M¡longa, the music of tango, the place where it is danced, a tango event. This evening is dedicated to one of the most vital genres of dance, from its roots in Argentina to a more contemporary flair. With seventeen performers, including live music, Dance Consortium seek to provide Tango for the 21st Century.
No overarching narrative is present. Instead, performances are segmented, some bleeding into others. Tango is synonymous with passion, tonight both erotic and antagonistic. Less familiar though are elements of comedy and tragedy, which are carried off just as well as the passionate displays. Sidi Larbi Cherkaoui’s direction and choreography are impeccable, blending traditional and innovative movements with simplistic staging and unique ideas.

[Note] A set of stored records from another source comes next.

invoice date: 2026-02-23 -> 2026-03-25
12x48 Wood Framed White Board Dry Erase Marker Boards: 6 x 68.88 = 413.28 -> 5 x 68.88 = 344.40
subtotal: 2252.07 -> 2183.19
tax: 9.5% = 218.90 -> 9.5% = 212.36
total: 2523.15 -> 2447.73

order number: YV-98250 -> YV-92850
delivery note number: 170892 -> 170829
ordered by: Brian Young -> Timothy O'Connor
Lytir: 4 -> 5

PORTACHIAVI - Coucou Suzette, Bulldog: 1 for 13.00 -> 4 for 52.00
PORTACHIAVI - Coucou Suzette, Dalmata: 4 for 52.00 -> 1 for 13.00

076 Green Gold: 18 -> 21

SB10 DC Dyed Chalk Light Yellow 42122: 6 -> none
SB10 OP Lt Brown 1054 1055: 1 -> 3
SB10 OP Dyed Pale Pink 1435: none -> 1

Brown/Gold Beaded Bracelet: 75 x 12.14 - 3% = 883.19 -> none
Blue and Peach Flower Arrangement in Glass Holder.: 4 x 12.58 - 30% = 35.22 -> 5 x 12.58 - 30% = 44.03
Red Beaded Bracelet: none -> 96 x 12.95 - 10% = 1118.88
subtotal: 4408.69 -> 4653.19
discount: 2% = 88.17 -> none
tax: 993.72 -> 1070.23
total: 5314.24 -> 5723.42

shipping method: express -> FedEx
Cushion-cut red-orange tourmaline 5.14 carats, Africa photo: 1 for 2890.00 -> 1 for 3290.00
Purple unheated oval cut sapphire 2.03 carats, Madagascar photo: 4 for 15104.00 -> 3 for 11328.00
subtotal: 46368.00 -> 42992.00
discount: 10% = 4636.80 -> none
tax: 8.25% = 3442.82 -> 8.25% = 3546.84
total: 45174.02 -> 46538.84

The simple fact is that Dance Consortium haven’t just mastered movement, they’ve mastered the art of spectacle. From lighting, sound and visual designs there is more on offer than the performers themselves. At first, the unexpected use of video and projection distracts, drawing focus away but this soon settles. Hurtling through the streets of South America, the audience gets a real sense of not just the home of Tango but the history, food, cinema and culture behind this ever-evolving dance.
While no entire performance is flawless, three pieces display what can only be described as perfection. First is the trio of male performers, their interlocking precision is aimed, bullet-like into the ground. Despite the three men dancing together, it has a deep connection. Not one of them alone is in control. There is no masculine battle of supremacy, but instead, they move in perfect synchronisation as one.
A flag routine performed by two dancers in shadow is the triumph of the second act. With only the lights projected onto the flag illuminating the stage, the two never drop focus even as one twirls the Argentinian flag. As the segment ends, it is revealed that both dancers are again male. This contemporary form of ‘open-role’ Tango is ever present, removing the heteronormative form of Tango allowing female leads and same-sex partners.
Most striking of all though is the segment lead by Silvina Cortés. It’s complexity, speed and interpretation of emptiness are heartbreaking. At first, she intercepts a dancing duo, her body laced between the two without a sliver of light between them. Cortés and the partners switch, in an erotic display of three bodies entwined. Left alone, however, she is slowly surrounded by pairing couples, a labyrinth of chairs trapping her. Before her partner reveals himself, Cortés performs alone stretching and contorting her body against the sea of performers drowning her.
Live musicians, present on stage, fuel the intense connection this production has between its performers. M¡longa doesn’t simply make you want to dance; it makes you want to explore and live. It doesn’t just speak to the audiences’ eyes and ears, but its clever crafting allows for a more profound painting of life, loss, loneliness and love. The history and spirit of Argentine dance are here in the heart of Edinburgh – don’t miss M¡longa.